When the previous leader of the Elkins Park-based organization, Abby Gilbert, retired effective July 1, Flores stepped into the role of HAMEC leader.
“When [Gilbert] announced to us all that she would be retiring, I wanted to step up and be in a more advanced role,” Flores said. “Between the board and [Gilbert], they decided that the organization had grown enough where it was time to have an actual CEO to run the museum.”
The Holocaust Awareness Museum and Education Center has seen an 80% increase in programming since the Oct. 7, 2023, attacks by Hamas. They reached over 22,000 audience members during this most recent school year.

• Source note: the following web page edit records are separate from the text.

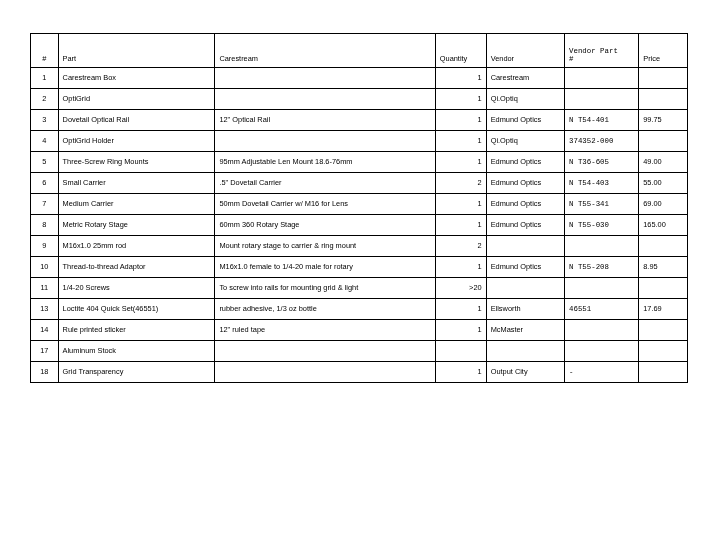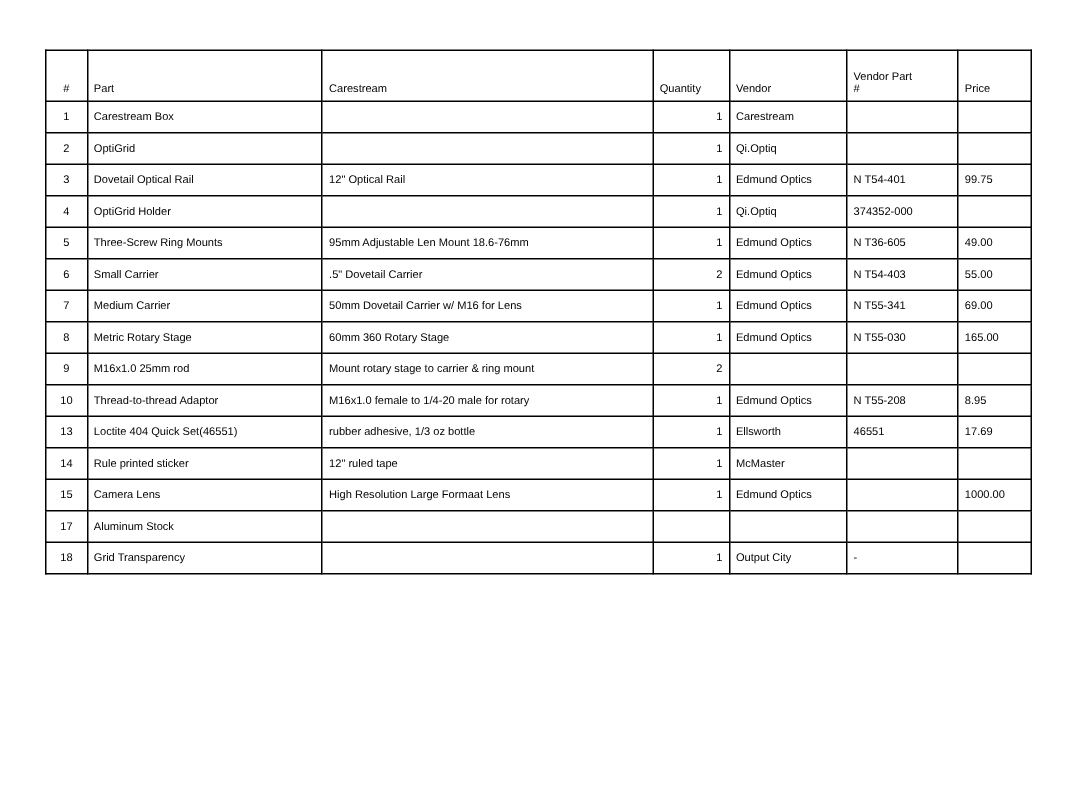"Vendor Part" .col-vpn { font-family: none -> Liberation Mono, monospace }
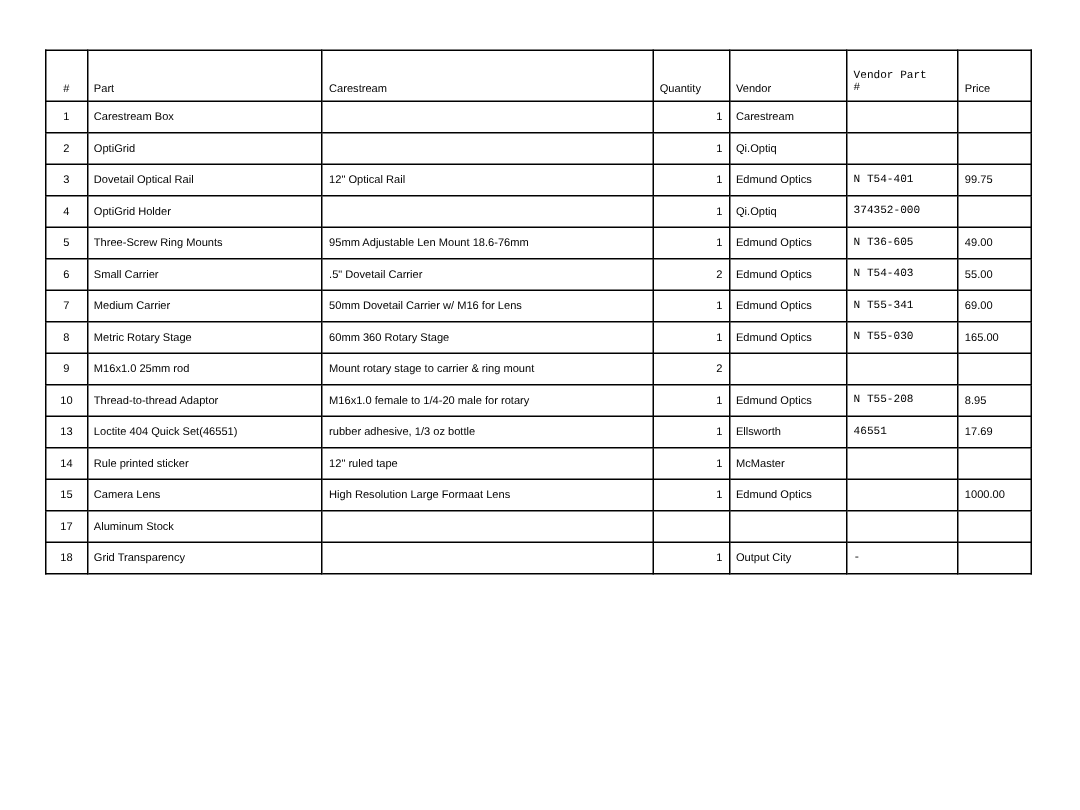"11" tr { html: none -> <tr> <td>11</td> <td>1/4-20 Screws</td> <td>To screw into rails for mounting grid &amp; light</td> <td>&gt;20</td> <td></td> <td></td> <td></td> </tr> }
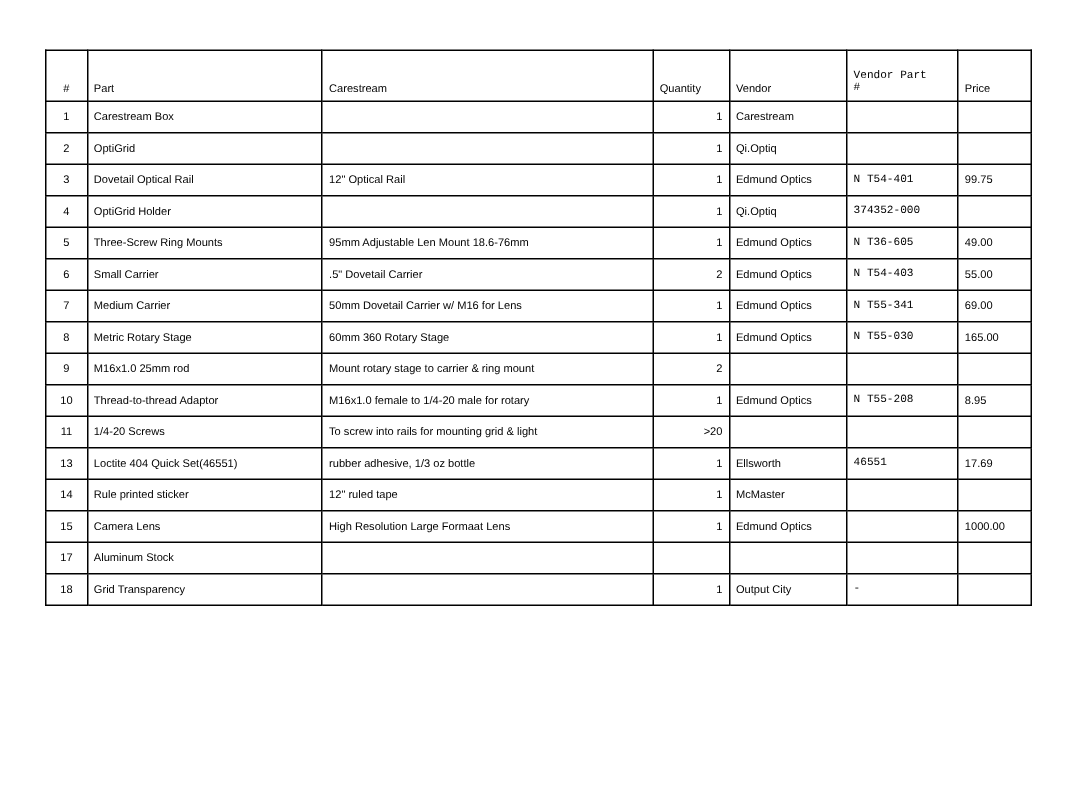"15" tr { html: <tr> <td>15</td> <td>Camera Lens</td> <td>High Resolution Large Formaat Lens</td> <td>1</td> <td>Edmund Optics</td> <td></td> <td>1000.00</td> </tr> -> none }
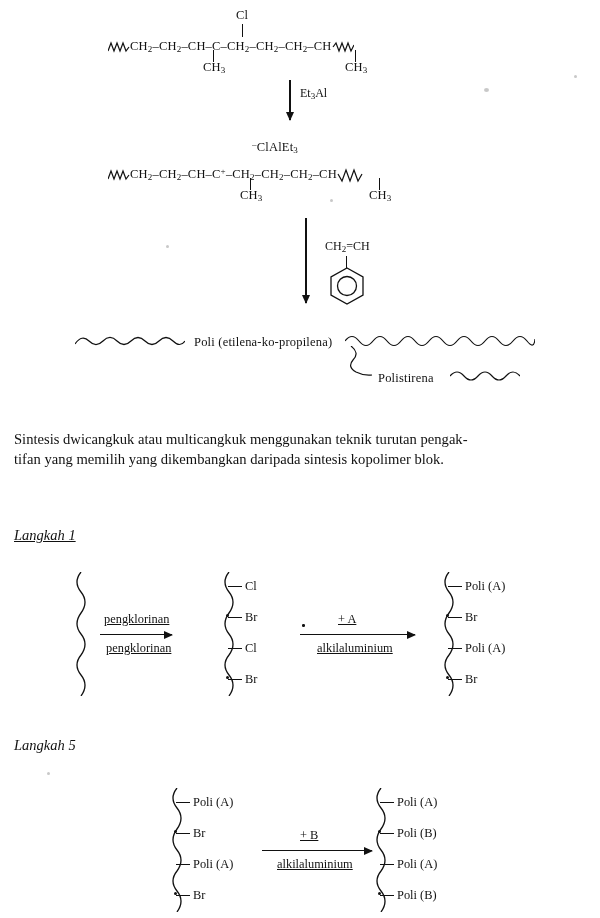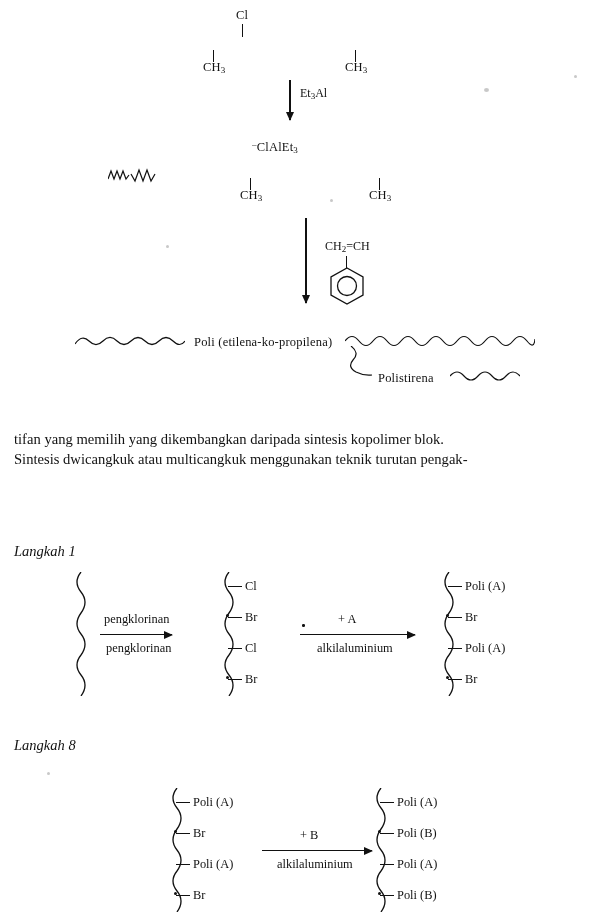"CH2–CH2–CH–C–CH2–CH2–CH2–CH" div.abs { html: none -> <div> <span> <svg> <path></path> </svg> </span><span>CH<span>2</span>–CH<span>2</span>–CH–C–CH<span>2</span>–CH<span>2</span>–CH<span>2</span>–CH</span><span> <svg> <path></path> </svg> </span> </div> }
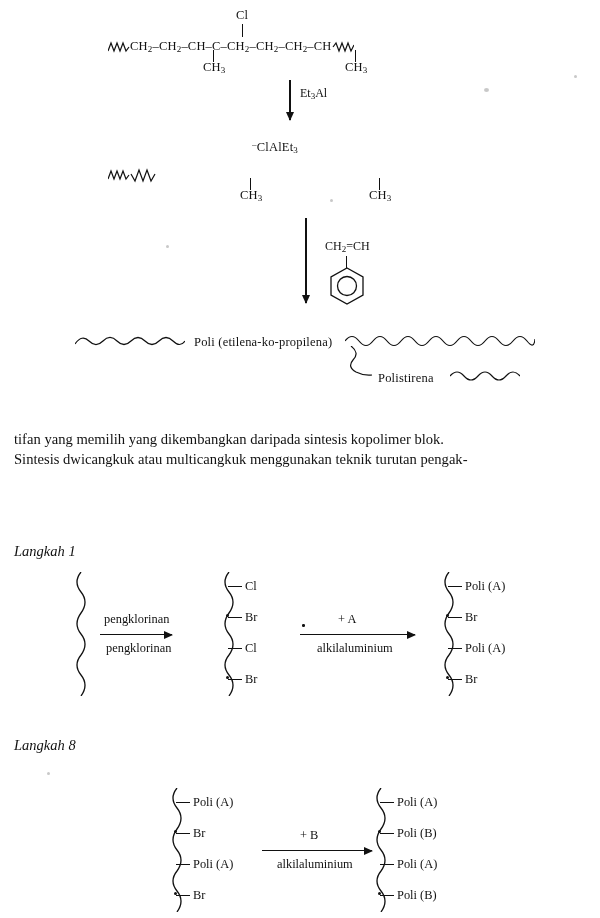"CH2–CH2–CH–C+–CH2–CH2–CH2–CH" span.chem-line { html: none -> <span>CH<span>2</span>–CH<span>2</span>–CH–C<span>+</span>–CH<span>2</span>–CH<span>2</span>–CH<span>2</span>–CH</span> }
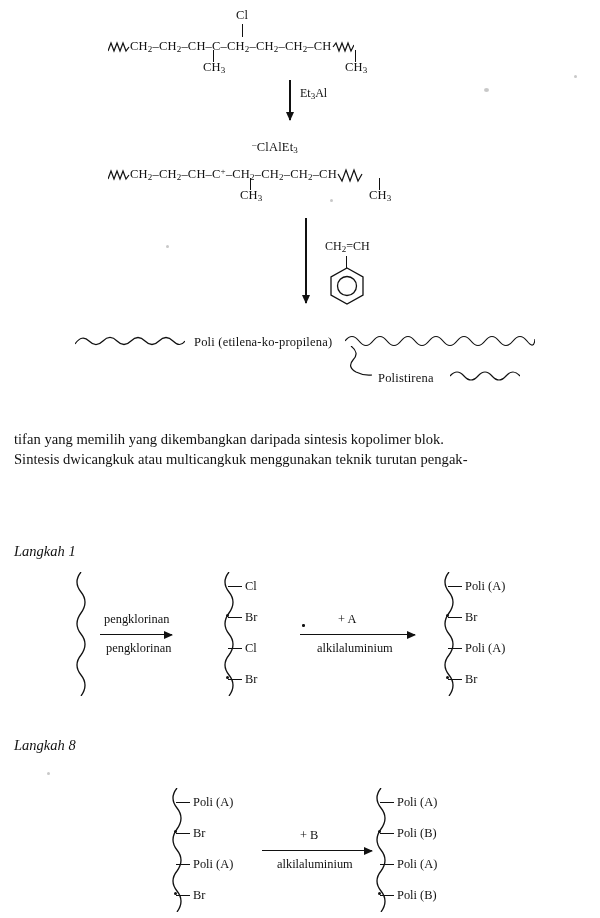"tifan yang memilih yang dikembangkan" div.just { order: before "Sintesis dwicangkuk atau multicangkuk" -> after "Sintesis dwicangkuk atau multicangkuk" }
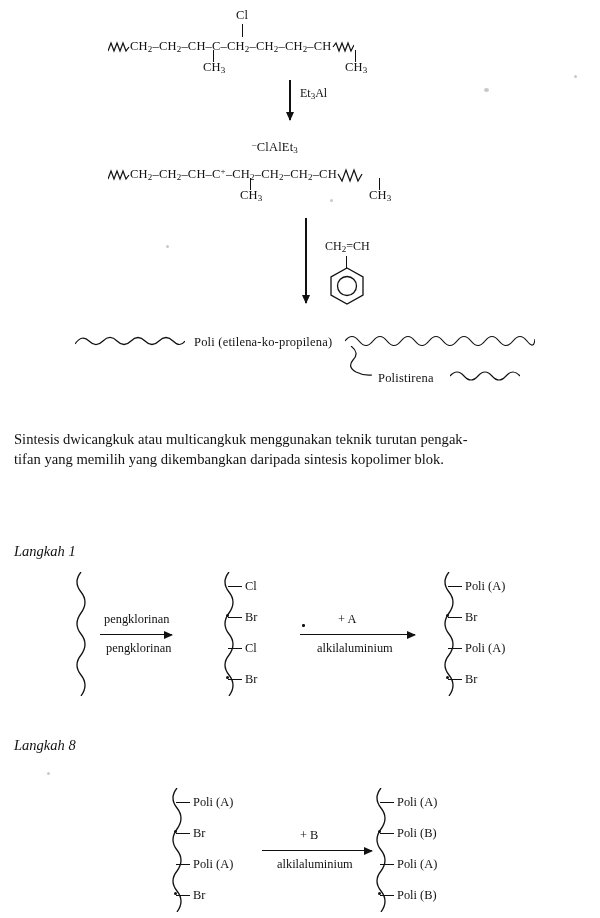"Langkah 1" div.step-label { text-decoration: none -> underline; top: 543px -> 527px }
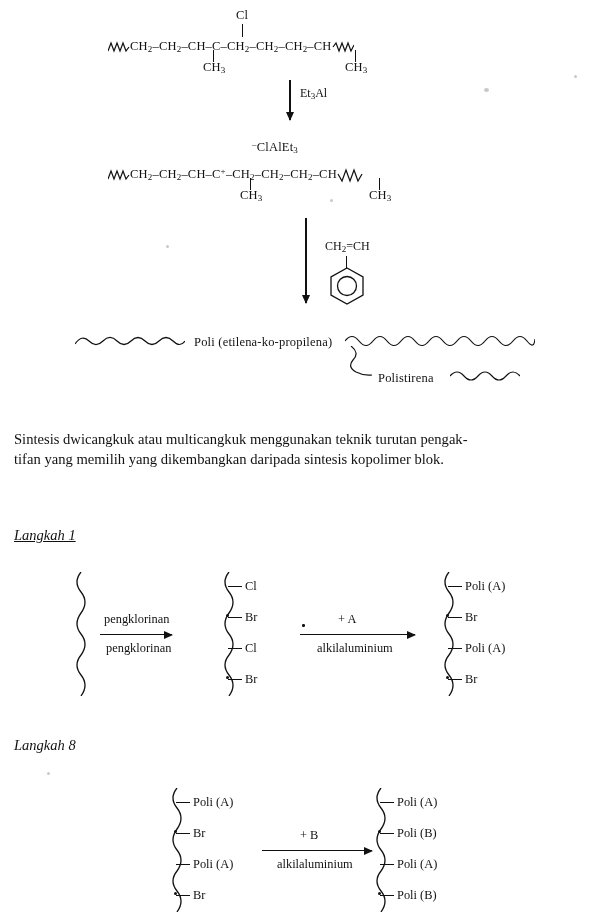"pengklorinan" .rxn-text { text-decoration: none -> underline }
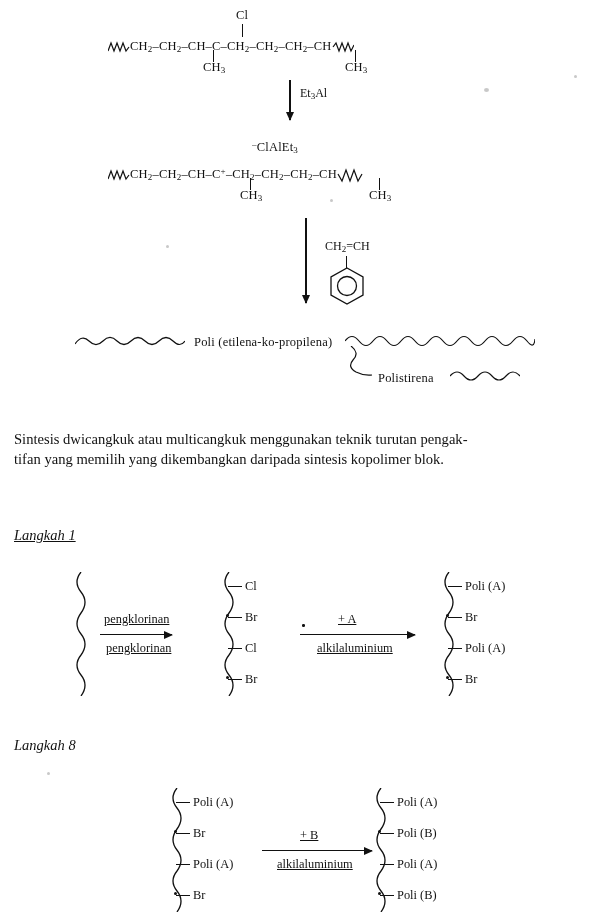"Langkah 8" div.step-label { text: 8 -> 5 }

Flores brings experience after previously serving as education director for two years. She also has a background in the field. She has pursued Holocaust and genocide studies and has worked at the Museum of Jewish Heritage in New York.
She thinks she’s well-suited for this new role.
“I think it falls within my wheelhouse. I’m just a type of person [who’s] structured in terms of how I work, so if anything, it makes more sense for me. It fits within who I am and how I work best,” she said.
As CEO, Flores will transition from working directly with schools on programming to doing more big-picture planning. She said she wants to perhaps incorporate artificial intelligence into programming and prepare for a future without those who experienced the atrocities of the Holocaust firsthand.
“We’re at this precipice right now, where our survivors are dwindling. So what Holocaust education is going to start to look like, and what the mission of our organization is, it’s going to start to change a bit,” she said. “As America’s first Holocaust museum, we want to be one of those organizations that’s going to be leading the charge of what new direction Holocaust education is going to look like.”

The museum used to have 40 different survivors as part of its programs. Now, it only has six. To compensate, HAMEC often uses second-generation Holocaust survivors in school programs.
The programs are free for schools and are often brought in by students who voiced the importance of Holocaust education. Lise Marlowe, who was previously the program and outreach director for HAMEC, will take over Flores’ role.
“These changes mark an extraordinary new chapter for HAMEC,” said board president Chuck Feldman. “Fabulous and Lise embody the spirit, scholarship and strength our mission requires now more than ever.”
With this rising demand for HAMEC’s work, the organization plans to expand its staff. Flores said they just hired a Holocaust scholar. She also wants to bring in enough money at the next annual gala to hire another staff member.
“One of our shortcomings is that people don’t know who we are. We don’t have a marketing team, so we don’t have the marketing components, and we’ve just kind of been getting lost underneath all of these bigger museums,” she said. “So, my long-term goal is to make us more on the stage, in the forefront of people’s minds, to know that we’re here.”
Flores wants the organization to do more than present at schools.
“We’re not just here to go to schools to teach a lesson for a day. We’re also here to help in other capacities, where people need that help, that extra assistance or education,” she said.